Respect, love of Constitution leads to unique friendship

10/31/2018

By Patsy Nicosia

Respect, love of Constitution leads to unique friendship

On paper, they’re on different sides.
But a shared love of the Constitution has made friends out of lifelong poet and activist Sue Spivack of Cobleskill and Rich Crusan, a public information officer for the United States Southern Command.
U.S. Southern Command oversees the Guantanamo Bay Naval Base and for five years, beginning on October 23, 2013, Mr. Crusan was usually the one fielding Ms. Spivack’s emails and phone calls advocating for the release of the Gitmo detainees and the closing of the facility.
Slowly those phone calls generated a mutual respect and then a friendship, and in August, Mr. Crusan and his wife—on their way to his 30-year reunion at West Point—spend the weekend with Ms. Spivack and her husband, Jay.
What never came up?
Politics.
“It was a wonderful time,” Mr. Spivack said. “We talked non-stop,” about the things people just really getting to know each other do. Childhoods. How they met their spouses. Their parents.
When it was time for Mr. Crusan to leave, he presented Ms. Spivack with a framed photo of the US Southern Command with the notation:

Sue Spivack
You have been stalwart in exercising your individual rights and standing for the rights of others.
We recognize your commitment and applaud your efforts.
The U.S. Southern Command Public Affairs Office.

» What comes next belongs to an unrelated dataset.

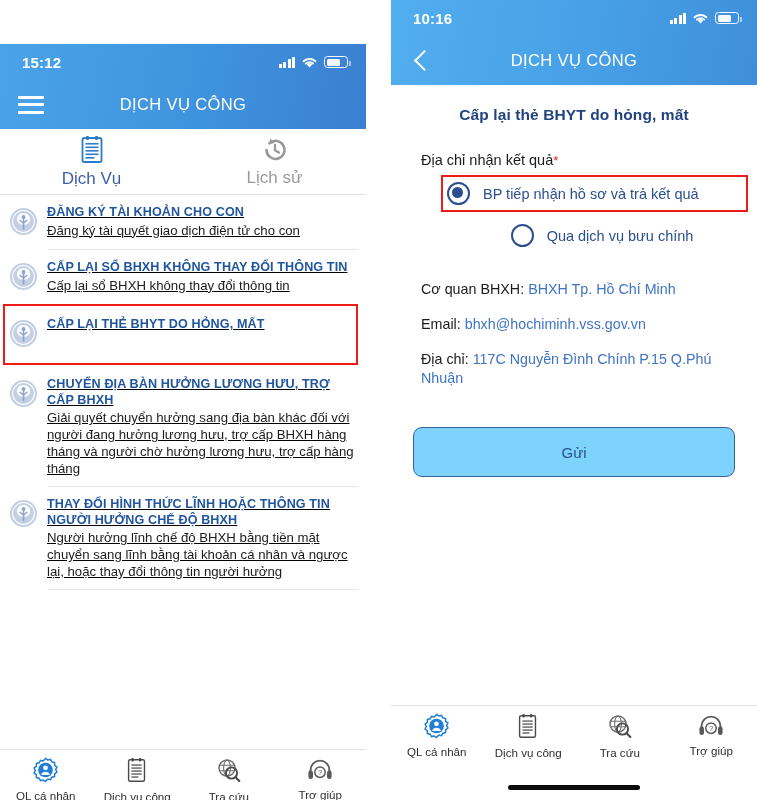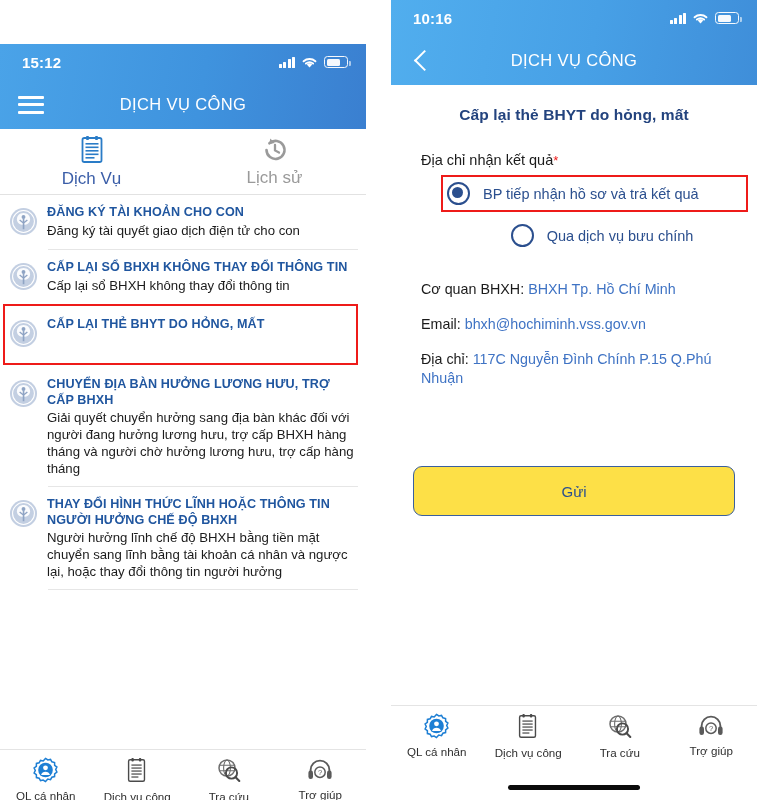"ĐĂNG KÝ TÀI KHOẢN CHO" .item .txt { text-decoration: none -> underline }
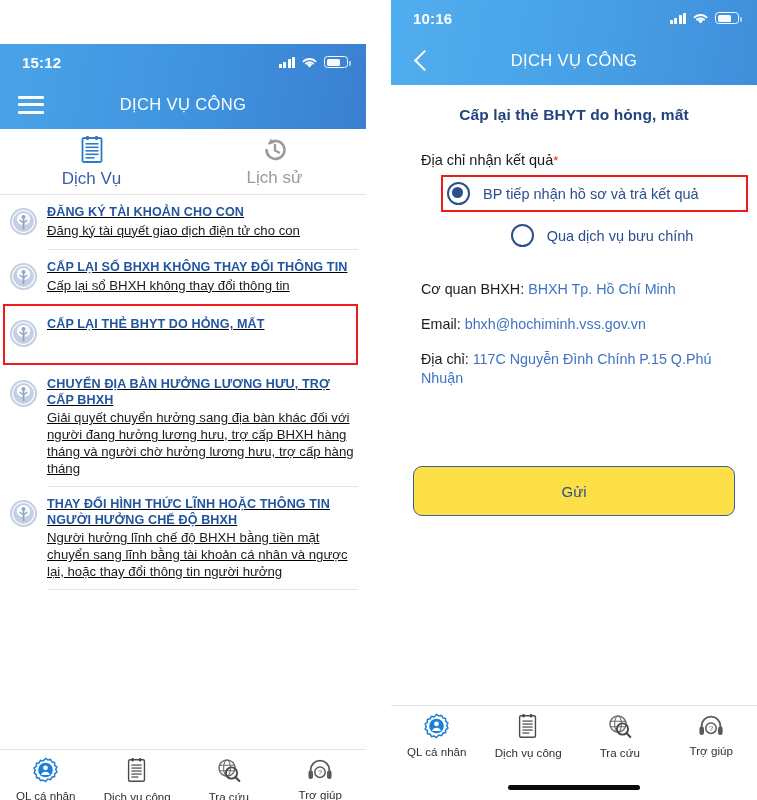"Gửi" .submit { background: #fde047 -> #7dd3fc; margin-top: 39px -> none }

“It’s such a heartfelt message,” Ms. Spivack said. “It means so much.”
Looking back to 2013, Mr. Crusan said their shared story is really one of “standing up for what you believe in, standing up for the rights of others, recognizing each other’s rights, and loving each other in spite of our differences.”
“I respect Sue and her endeavors,” he said. “She is a special and incredible person. She stands for something. If you don’t stand for something, you’ll fall for anything. She committed.”
Whenever she calls anyone, anywhere, Ms. Spivack makes a point of getting names and from the start, she said, Mr. Crusan was “engaging and personable.
“He’s been to Cobleskill and knew the difference between upstate New York and New York City and we were talking like that right away…”
Ever the professional, Mr. Crusan never offered his own thoughts on Ms. Spivack’s concerns, she said, but he encouraged her to keep calling and writing—and she was one of the few who did.
“When the detainees started their hunger strikes in 2013, SOUTHCOM received hundreds of calls from different human rights organizations,” Mr. Crusan said.
“After only a year, only Sue was still calling regularly. I let her know that she was the only caller. She was surprised. For a few weeks, we received tens of calls, but a few months later, only Sue.”
Mr. Crusan remembers one week when his office didn’t get a call from Ms. Spivack and he called to make sure she was okay—a phone call they still both laugh about.
“I asked around the office, ‘Has anyone heard from Sue’?” Ms. Crusan remembered. “I got worried…”
It turns out Ms. Spivack was traveling—and she promised to let Mr. Crusan know if it happened again.
Both Ms. Spivack and Mr. Crusan spoke to their love of the United States and the Constitution, things they both see reflected—and respect--in each other.
“I get it. Rich loves our country so much,” Ms. Spivack said. “What really brings us together is our love for the Constitution.
“Rich took an oath to uphold the Constitution and as a voter, I have a commitment to speak out.”
For her part, Ms. Spivack said she’s learned a great deal about the Constitution and habeas corpus from Mr. Crusan.
And then there’s the personal connection.
The day that Mr. Crusan and his wife pulled up in the Spivacks’ driveway, “tears were welling up in both our eyes and we were hugging each other. We like each other. I know he’s happy to be my friend. I’m not looking to change him. “
Mr. Crusan is a former military police officer who retired from active duty in 2005 before continuing his career with SOUTHCOMM as a civilian in 2012.
In 2017 he was promoted to a different position at SOUTHCOM so he no longer fields calls like Ms. Spivack’s.
But he’s already planning his next visit to Cobleskill and has promised the Spivacks a tour of West Point in the spring.
“We can have our differences, but that doesn’t mean we can’t be good friends,” he said. “I’ve moved 14 times since I joined the military…it’s hard to make friends. But I consider Sue a friend. I’d do anything for her.”